Review request for hive.


Changes
-------

Changing the review name to match the JIRA name change.


Summary (updated)
-----------------

HIVE-6375 Fix CTAS for parquet


Bugs: HIVE-6375
    https://issues.apache.org/jira/browse/HIVE-6375


Repository: hive-git


Description
-------

There is a Hive bug in SemanticAnalyzer that chooses different names for columns in the CreateTable task and the FileSink task.  columnInfo.getInternalName() was used in one place, and fieldSchema still used columnInfo.getAlias() if it is available.  This change makes both consistent, favoring columnInfo.getAlias if it is available.

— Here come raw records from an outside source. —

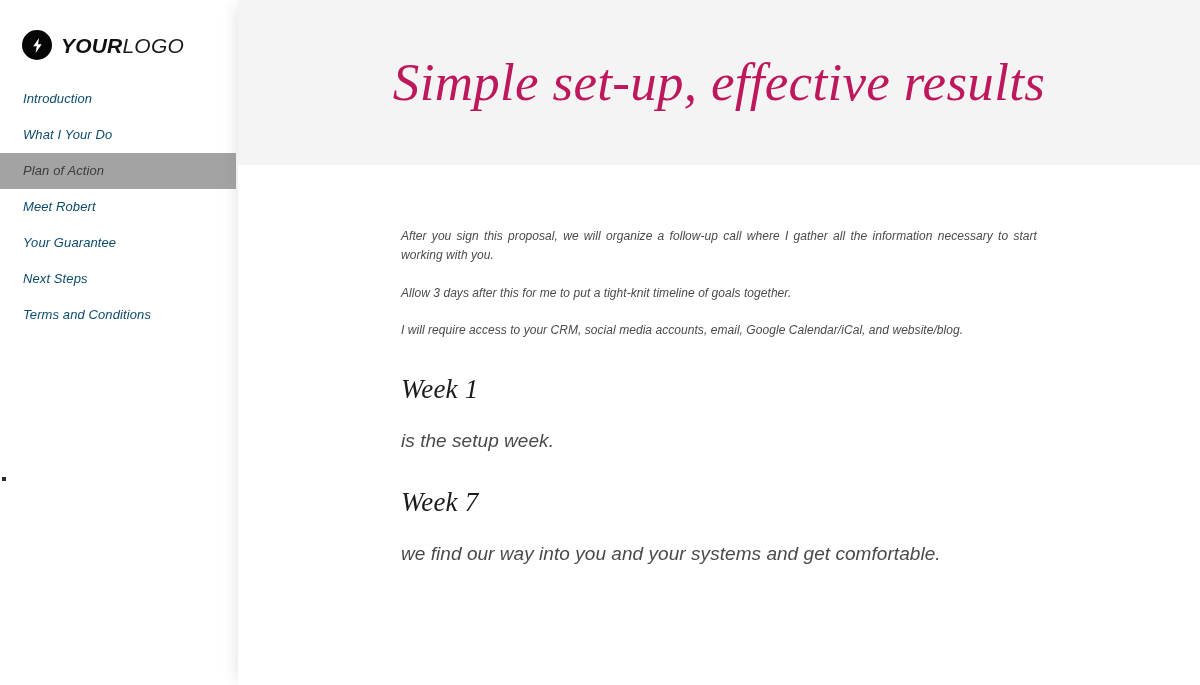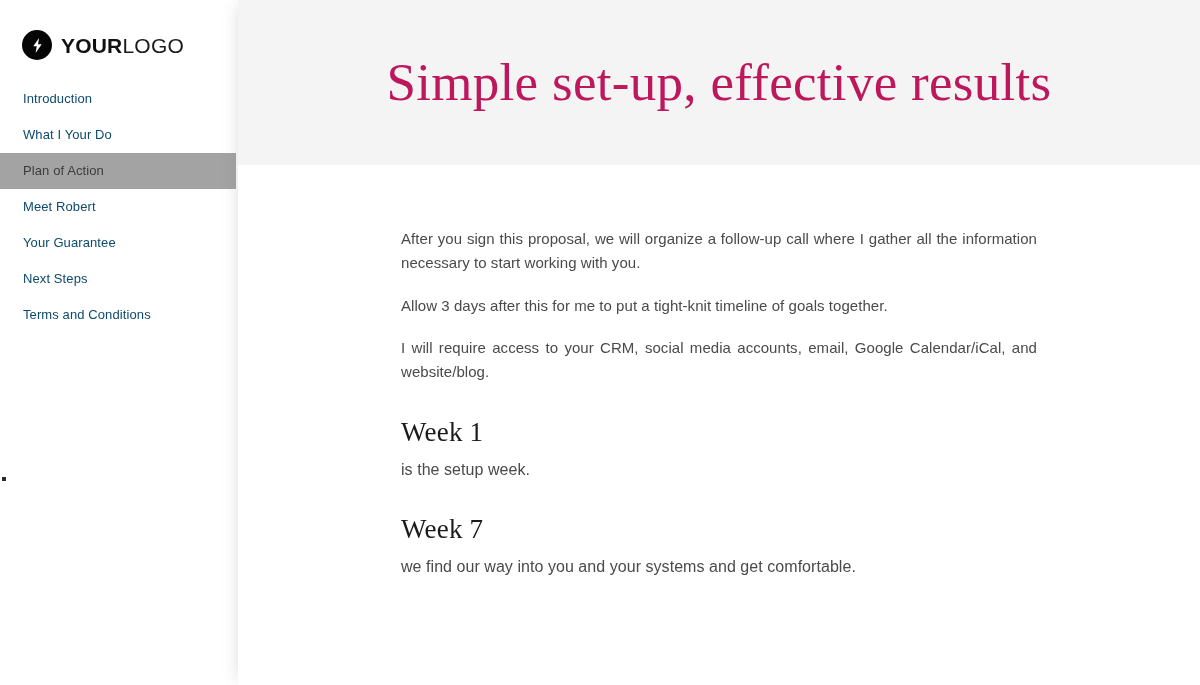"YOURLOGO" .app { font-style: none -> italic }
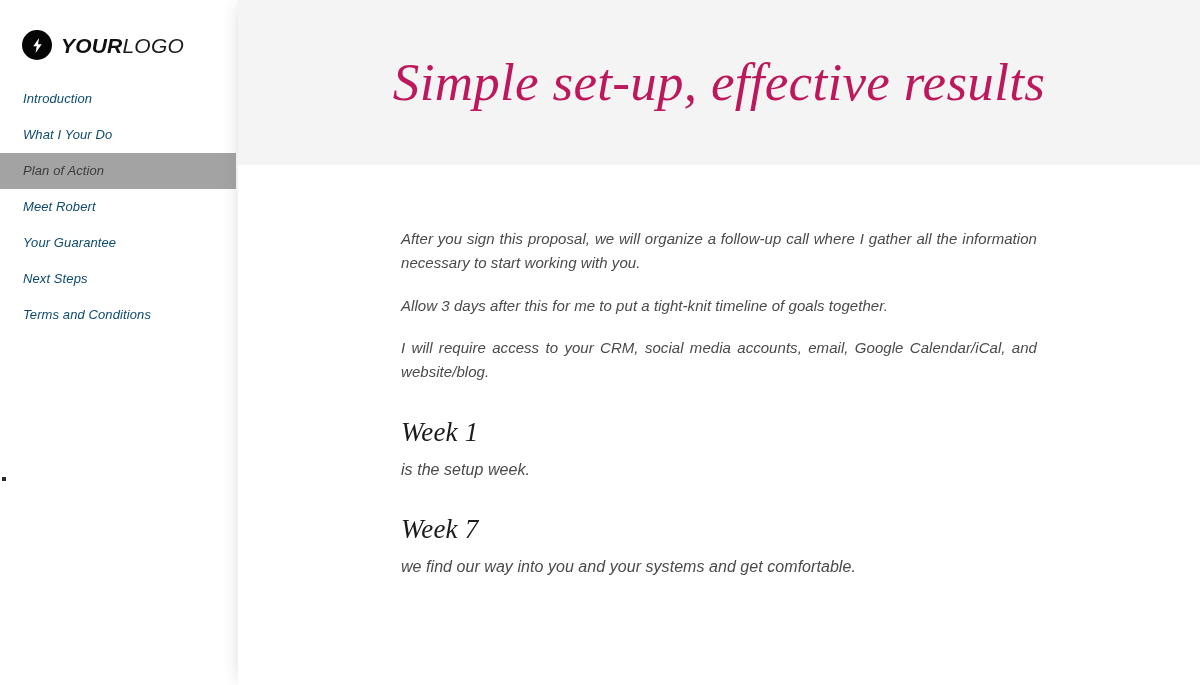"After you sign this proposal," .para { font-size: 15px -> 12px }
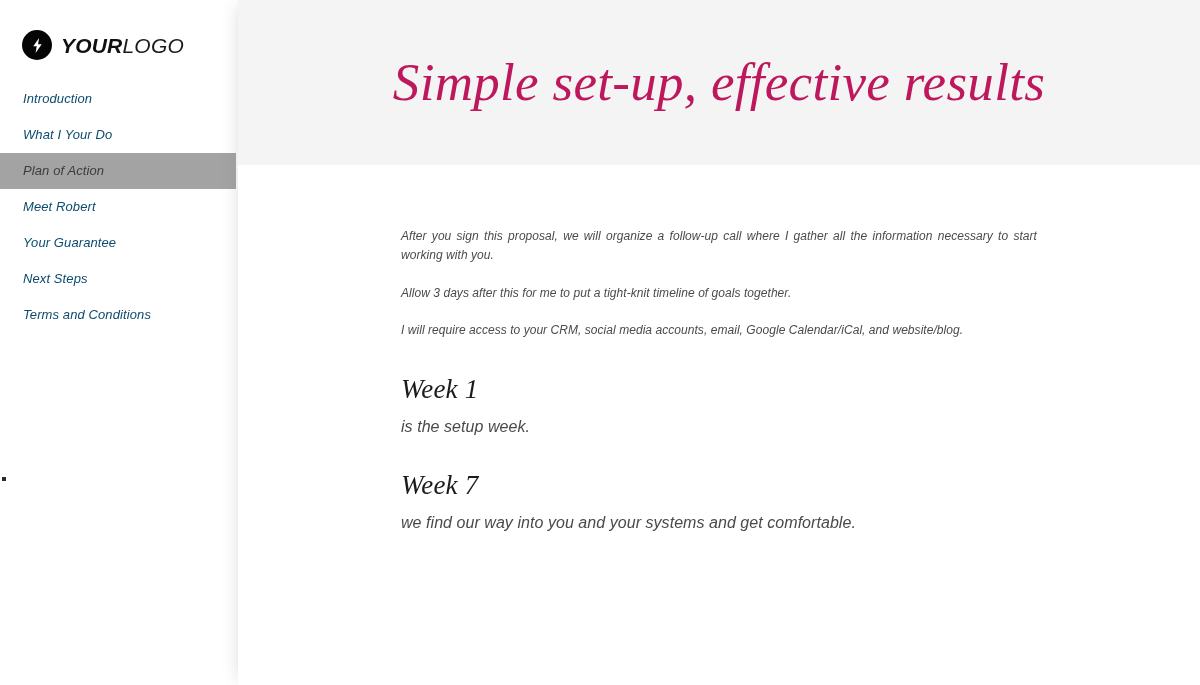"is the setup week." .week-desc { font-size: 16px -> 19px; margin: 7px 0 0 0 -> 19px 0 0 0 }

This is not revealed before because other file-formats like RcFile seem to use column-ordinal position, and Avro file stores the schema separately altogether.


Diffs
-----

  ql/src/java/org/apache/hadoop/hive/ql/parse/SemanticAnalyzer.java a01aa0e 
  ql/src/test/queries/clientpositive/parquet_ctas.q PRE-CREATION 
  ql/src/test/results/clientpositive/ctas.q.out 9668855 
  ql/src/test/results/clientpositive/ctas_hadoop20.q.out 2c0059d 
  ql/src/test/results/clientpositive/merge3.q.out ae7dc71 
  ql/src/test/results/clientpositive/parquet_ctas.q.out PRE-CREATION 

Diff: https://reviews.apache.org/r/18254/diff/


Testing
-------

Added parquet_ctas.q.  Covers cases where column name is gotten directly from input table (implied alias), where name is auto-generated, where name is specified as alias, and a mix of the three.


Thanks,

Szehon Ho